{ Anomali Fiksi }
Duduk seorang diri di dalam kamar, aku menatap bintang-bintang dari balik kamar. Berkelap-kelip walau tak terlalu banyak. Kunikmati teh hangat sembari menghangatkan tubuh ini yang kedinginan diterpa oleh AC. Walau suhunya sudah kunaikkan, tetapi tetap saja terasa dingin. Hujan baru saja mengguyur kota Surabaya.
Kedua orang tuaku kini sedang pergi ke luar kota, otomatis aku tinggal sendirian di rumah. Memasuki liburan semester, aku jadi lebih betah di rumah. Tubuhku begitu kelelahan telah melalui satu semester yang berat. Tinggal skripsi yang menanti, namun aku belum mengambilnya.
Tengah asyik aku memandang bintang-bintang, saat itu pula sesuatu yang bersinar terang terpancar dari belakangku.
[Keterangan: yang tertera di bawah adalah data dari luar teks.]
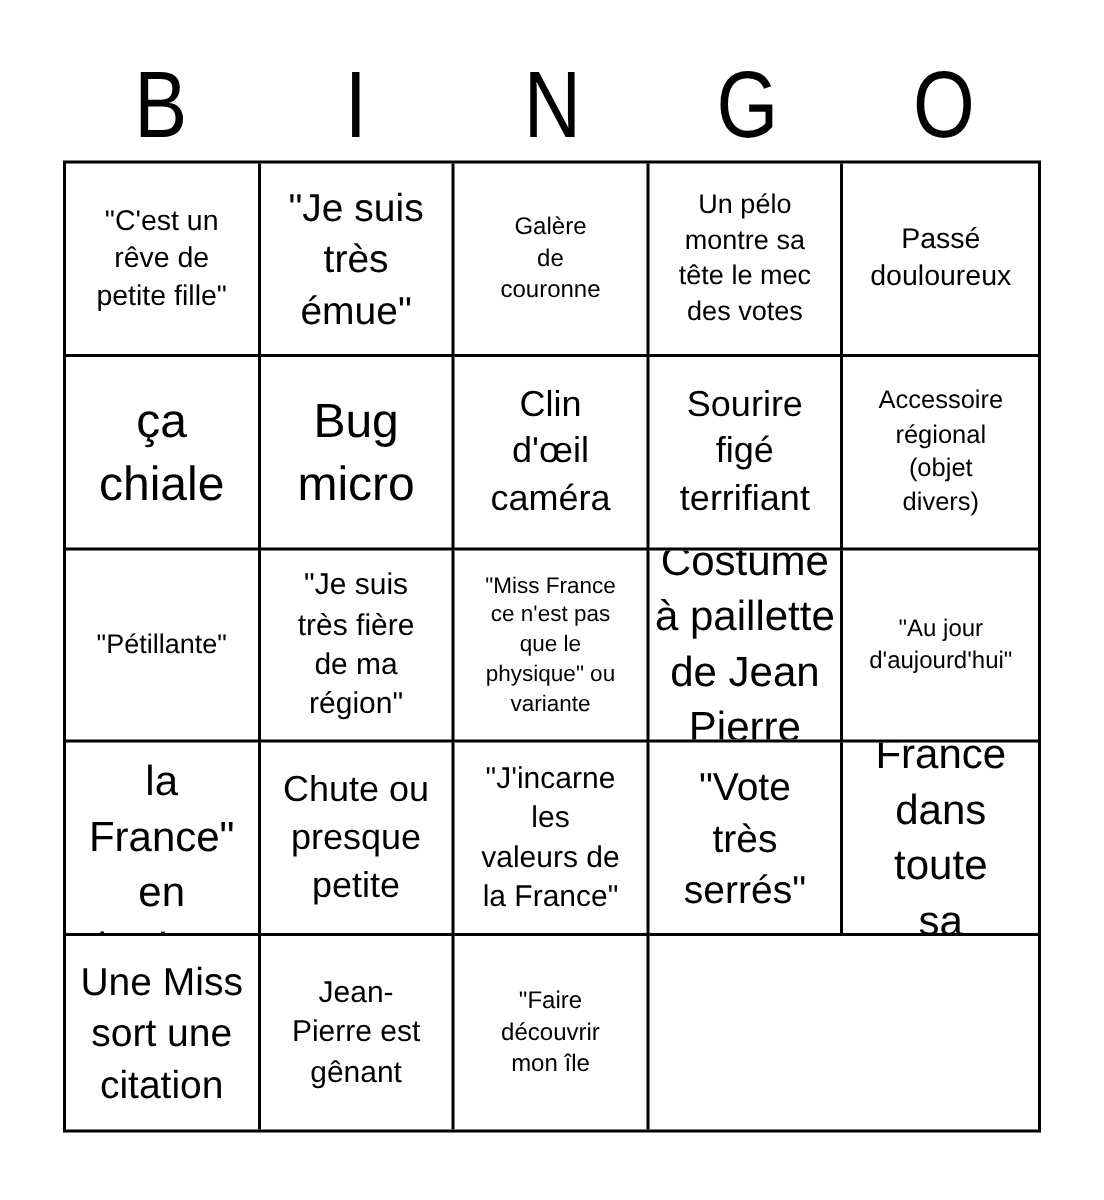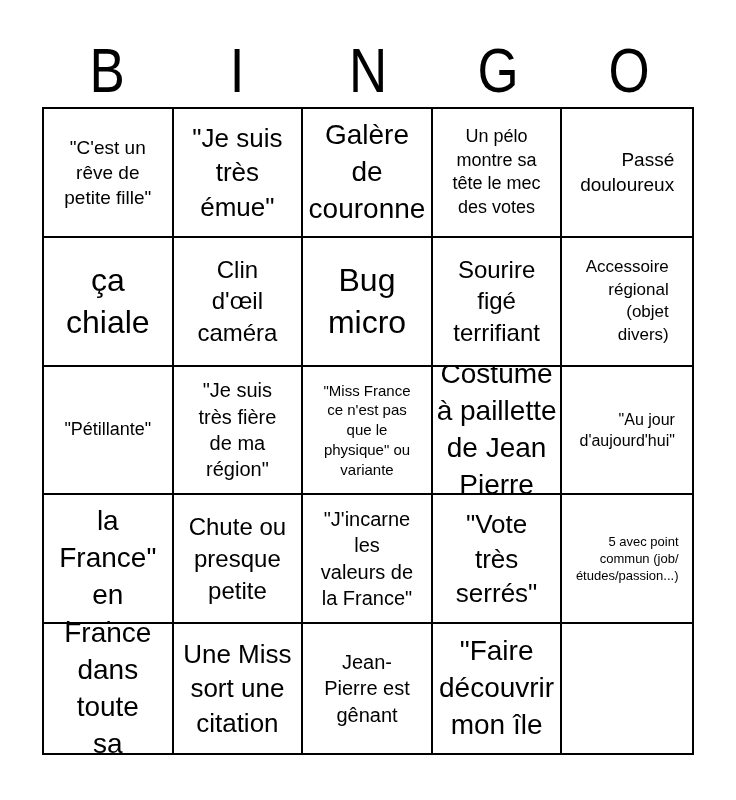--- a/index.html
+++ b/index.html
@@ -66,7 +66,7 @@
   }
   .fs13{font-size:13px}.fs15{font-size:15px}.fs16{font-size:16px}
   .fs17{font-size:17px}.fs18{font-size:18px}.fs19{font-size:19px}
-  .fs20{font-size:20px}.fs21{font-size:28px}.fs22{font-size:28px}
+  .fs20{font-size:20px}.fs21{font-size:28px}.fs22{font-size:16px}
   .fs24{font-size:24px}.fs26{font-size:26px}.fs32{font-size:32px}
 </style>
 </head>

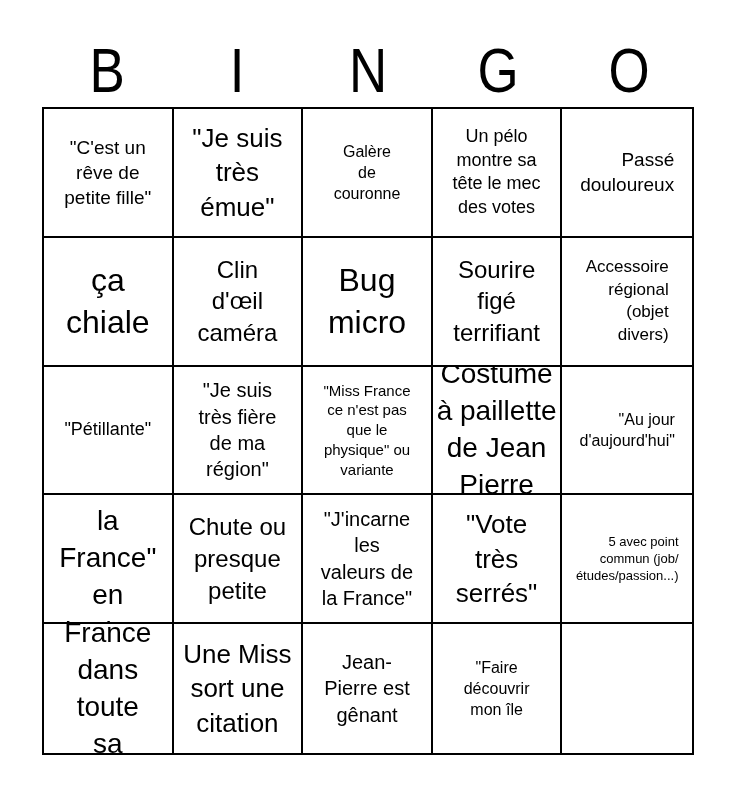--- a/index.html
+++ b/index.html
@@ -57,7 +57,7 @@
     overflow: hidden;
     cursor: pointer;
   }
-  .cell:nth-child(5n) { border-right: none; text-align: right; }
+  .cell:nth-child(5n) { border-right: none; }
   .cell:nth-child(n+21) { border-bottom: none; }
   .cell span {
     display: block;

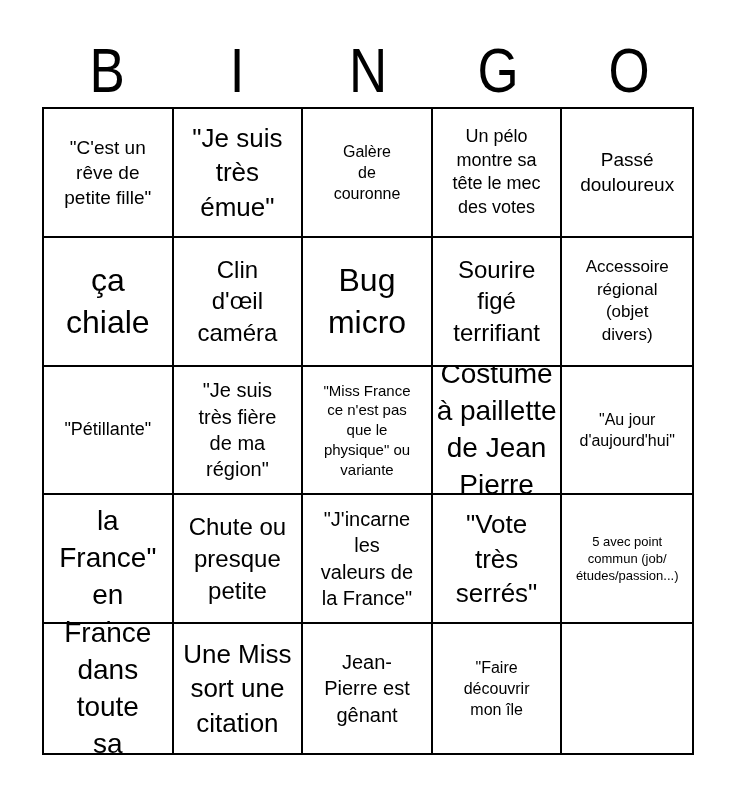--- a/index.html
+++ b/index.html
@@ -115,13 +115,13 @@
 chiale</span>
       </div>
     <div class="cell">
+        <span class="fs32">Bug
+micro</span>
+      </div>
+    <div class="cell">
         <span class="fs24">Clin
 d'œil
 caméra</span>
-      </div>
-    <div class="cell">
-        <span class="fs32">Bug
-micro</span>
       </div>
     <div class="cell">
         <span class="fs24">Sourire

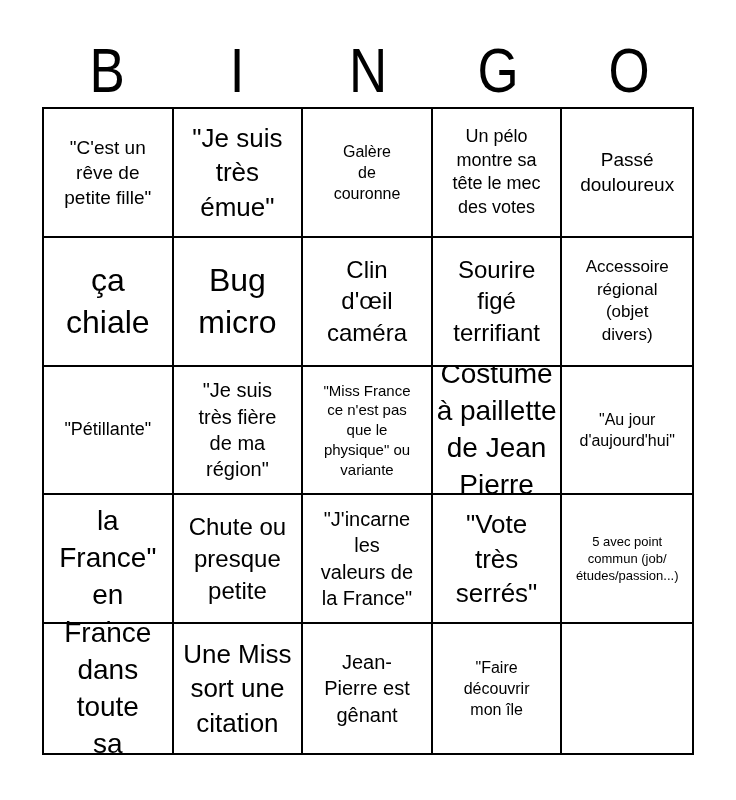--- a/index.html
+++ b/index.html
@@ -185,11 +185,6 @@
       </div>
 
     <div class="cell">
-        <span class="fs13">5 avec point
-commun (job/
-études/passion...)</span>
-      </div>
-    <div class="cell">
         <span class="fs21">"La France
 dans toute
 sa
Penasaran akan sumbernya, aku berbalik menatap laptopku, memancarkan cahaya yang begitu terang. Saking terangnya aku sampai tak bisa melihatnya.
Cahaya itu redup dalam sekejap, kemudian sosok seseorang terlempar keluar, mengenaiku hingga terjatuh di lantai yang dingin. Sekujur tubuhku nyeri kesakitan, di sisi lain rasanya berat, saat kuangkat kepalaku. Seorang gadis menindihku. Gadis itu mengangkat wajahnya. Wajah kami saling bertemu.
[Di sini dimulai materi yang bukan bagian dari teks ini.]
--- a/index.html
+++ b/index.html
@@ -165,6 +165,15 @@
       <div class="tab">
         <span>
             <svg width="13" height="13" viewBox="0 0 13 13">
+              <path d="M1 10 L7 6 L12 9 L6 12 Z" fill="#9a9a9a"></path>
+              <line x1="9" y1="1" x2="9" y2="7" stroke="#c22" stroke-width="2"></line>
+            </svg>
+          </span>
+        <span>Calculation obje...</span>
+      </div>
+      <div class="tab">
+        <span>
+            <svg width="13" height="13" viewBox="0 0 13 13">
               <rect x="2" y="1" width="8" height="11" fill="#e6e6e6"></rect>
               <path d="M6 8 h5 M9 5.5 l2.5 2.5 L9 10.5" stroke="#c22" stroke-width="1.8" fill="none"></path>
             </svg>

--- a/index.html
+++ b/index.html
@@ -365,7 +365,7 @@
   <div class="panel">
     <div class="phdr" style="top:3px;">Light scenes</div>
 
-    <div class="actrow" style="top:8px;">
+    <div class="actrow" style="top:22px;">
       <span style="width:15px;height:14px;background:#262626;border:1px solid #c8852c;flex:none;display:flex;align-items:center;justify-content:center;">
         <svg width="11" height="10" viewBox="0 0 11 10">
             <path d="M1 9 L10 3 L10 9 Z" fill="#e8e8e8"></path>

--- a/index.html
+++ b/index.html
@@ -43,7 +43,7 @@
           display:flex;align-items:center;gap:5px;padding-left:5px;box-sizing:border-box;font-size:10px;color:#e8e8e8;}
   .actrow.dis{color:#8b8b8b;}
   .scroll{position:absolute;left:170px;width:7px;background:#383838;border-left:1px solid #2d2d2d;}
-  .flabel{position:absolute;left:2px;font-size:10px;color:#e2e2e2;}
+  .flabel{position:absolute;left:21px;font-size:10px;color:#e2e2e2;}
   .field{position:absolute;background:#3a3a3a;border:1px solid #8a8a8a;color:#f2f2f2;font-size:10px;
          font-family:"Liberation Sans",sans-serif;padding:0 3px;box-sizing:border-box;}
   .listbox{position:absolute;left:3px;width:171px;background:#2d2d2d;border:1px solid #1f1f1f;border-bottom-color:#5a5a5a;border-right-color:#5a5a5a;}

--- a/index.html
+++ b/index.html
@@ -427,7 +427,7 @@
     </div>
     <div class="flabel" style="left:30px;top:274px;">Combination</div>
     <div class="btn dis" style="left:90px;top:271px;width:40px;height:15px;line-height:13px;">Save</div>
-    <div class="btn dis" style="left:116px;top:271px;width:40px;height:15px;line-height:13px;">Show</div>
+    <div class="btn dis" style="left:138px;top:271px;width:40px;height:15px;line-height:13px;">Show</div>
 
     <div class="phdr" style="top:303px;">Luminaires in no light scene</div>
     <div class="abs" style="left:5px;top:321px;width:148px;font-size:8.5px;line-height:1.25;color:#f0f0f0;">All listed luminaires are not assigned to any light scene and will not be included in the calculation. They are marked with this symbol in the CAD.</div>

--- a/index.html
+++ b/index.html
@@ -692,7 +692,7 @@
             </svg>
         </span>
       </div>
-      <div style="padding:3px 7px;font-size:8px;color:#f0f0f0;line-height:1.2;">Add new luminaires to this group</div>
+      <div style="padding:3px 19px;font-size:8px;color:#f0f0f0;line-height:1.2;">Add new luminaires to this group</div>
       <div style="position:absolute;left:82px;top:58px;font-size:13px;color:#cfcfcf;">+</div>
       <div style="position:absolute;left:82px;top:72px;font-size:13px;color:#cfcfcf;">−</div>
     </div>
"Ah maaf!" Sekejap dia menjauh, memiliki rambut pendek sebahu, bola mata berwarna ungu. Kulitnya putih jernih, mengenakan pakaian seragam pelaut berwarna putih dengan biru dengan rok pendek di atas lutut berwarna biru pula serta jaket berwarna hitam.
Aku mengerutkan kening. Rasanya tidak asing dengan perawakan gadis ini. Aku menyadarinya begitu mengingatnya. "Aiko?" lantas kusebut namanya.
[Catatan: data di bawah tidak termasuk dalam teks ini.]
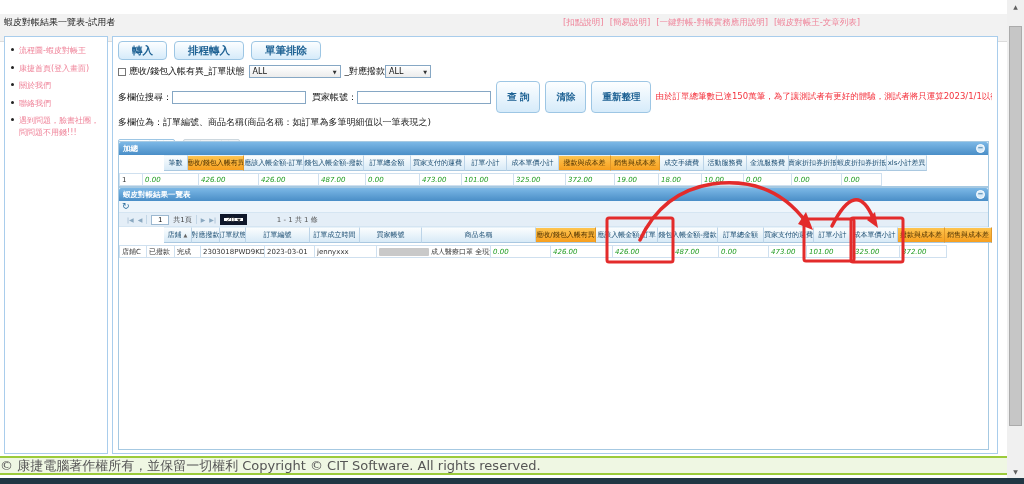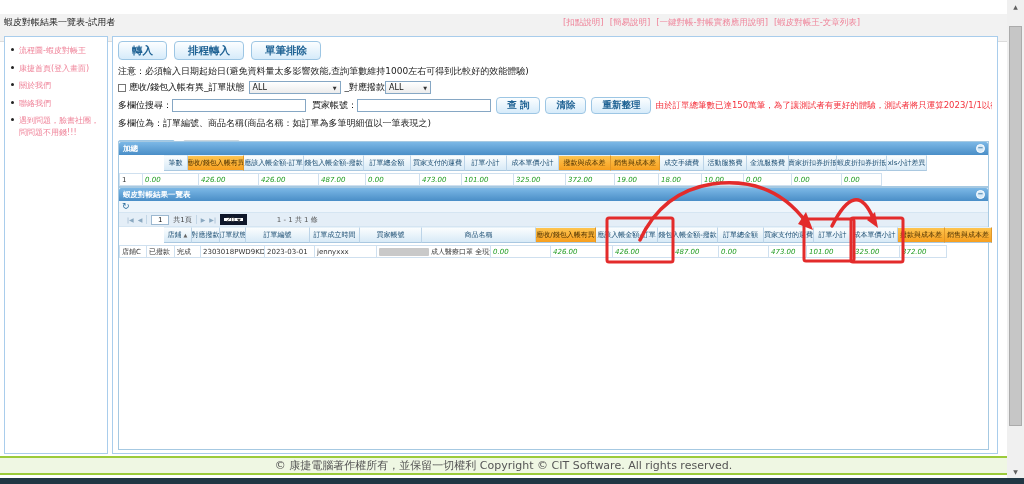--- a/index.html
+++ b/index.html
@@ -123,7 +123,6 @@
       <button class="btn tab">單筆排除</button>
     </div>
 
-    <div class="note">注意：必須輸入日期起始日(避免資料量太多影響效能,查詢筆數維持1000左右可得到比較好的效能體驗)</div>
 
 
     <div class="frow">

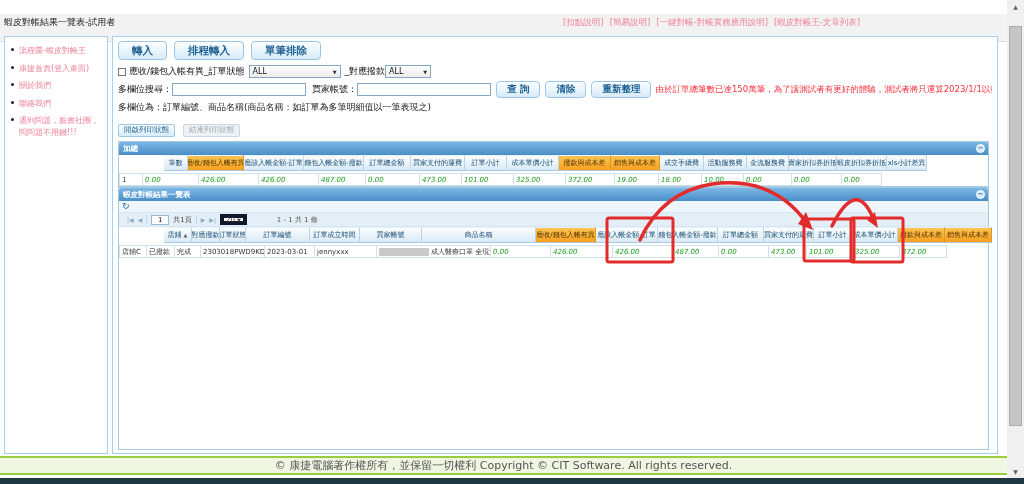--- a/index.html
+++ b/index.html
@@ -26,7 +26,7 @@
   .btn { display:inline-flex; align-items:center; justify-content:center; border:1px solid #9dc6e4; border-radius:4px;
          background:linear-gradient(#fcfeff,#d6ebfa); color:#1d6193; font-family:inherit; cursor:pointer; }
   .btn.tab { height:19px; padding:0 13px; font-size:10.5px; font-weight:bold; margin-right:7px; }
-  .btn.act { height:17px; padding:0 10px; font-size:9.5px; font-weight:bold; margin-left:5px; }
+  .btn.act { height:17px; padding:15px 10px; font-size:9.5px; font-weight:bold; margin-left:5px; }
   .btn.sm { height:13px; padding:0 5px; font-size:7.5px; border-radius:2px; margin-right:3px; }
   .btn.disabled { color:#9aa8b2; background:#eef2f5; border-color:#ccd7de; cursor:default; }
   .red { color:#f4323d; font-size:8.5px; white-space:nowrap; overflow:hidden; }

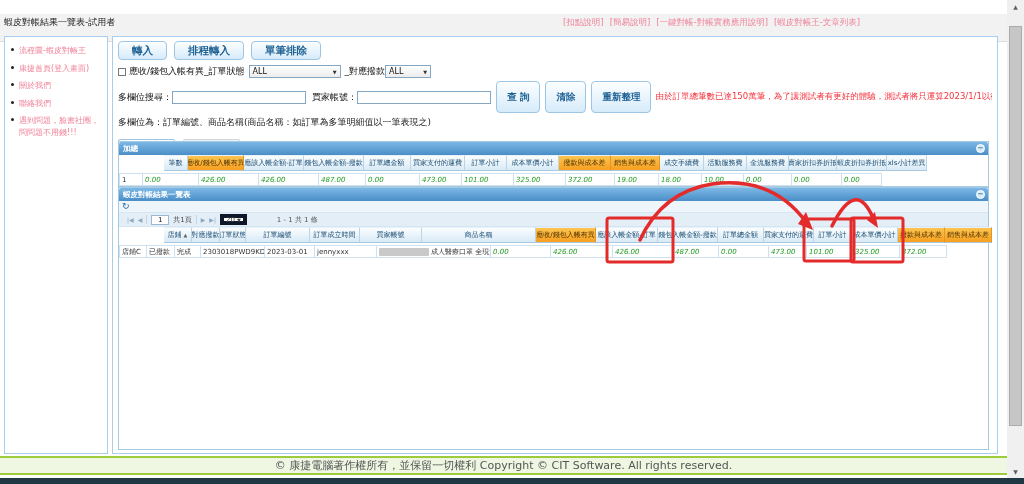--- a/index.html
+++ b/index.html
@@ -86,7 +86,7 @@
   
   .footer { position:absolute; left:0; top:456px; width:1007px; }
   .fline { height:2px; background:#9ccb3b; }
-  .fband { height:15px; background:#eff7e3; display:flex; align-items:center; justify-content:center; font-size:11px; color:#555; }
+  .fband { height:15px; background:#eff7e3; display:flex; align-items:center; font-size:13px; color:#555; }
   .bottombar { position:absolute; left:0; bottom:0; width:1024px; height:6px; background:#203744; z-index:60; }
 </style>
 </head>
"Eh, d-dari mana kamu tahu namaku?"
"Benar juga, kalau cerita dalam fiksi pasti tokoh-tokohnya tidak tahu siapa yang menciptakannya." Aku menopang dagu.
"Cerita fiksi? Apa yang sebenarnya terjadi? Di mana aku?" bertubi-tubi pertanyaan Aiko mulai terlontarkan.
"Yang jelas, kamu di rumahku. Lalu laptopku yang sedang mati itu tiba-tiba memancarkan cahaya terang lalu kamu muncul begitu saja menindihku," paparku secara singkat.
"Aneh, padahal aku tadi sedang bertarung." Kening Aiko mengerut.
Bertarung? Kalau tidak salah itu bab baru yang aku tulis. "Kayaknya kalau dijelasin pun kamu enggak bakal paham." Aku berusaha bangkit, mengambil salah satu novel lamaku yang sudah kucetak. Menunjukkan novel itu pada Aiko. "Liat nih!"
Aiko menerima buku itu berjudulkan sama dengan namanya sendiri Aiko: Beyond The Current. "Kenapa wajahku jadi sampul di buku ini? Apa aku begitu terkenal?" Matanya berbinar-binar. Nah sekarang dia bahagia tak karuan.
Kembali dia memandang bukunya sendiri. "Misaka Takashi, ini siapa?" tanyanya.
"Itu nama penaku." Aku mengambil duduk di kasur.
"Pasti sudah terkenal ya aku di sini?"
Aku terdiam sejenak, menghela napas panjang. "Enggak juga, aku tidak begitu terkenal jadi penulis. Lagian hanya satu orang saja yang mau baca novelku."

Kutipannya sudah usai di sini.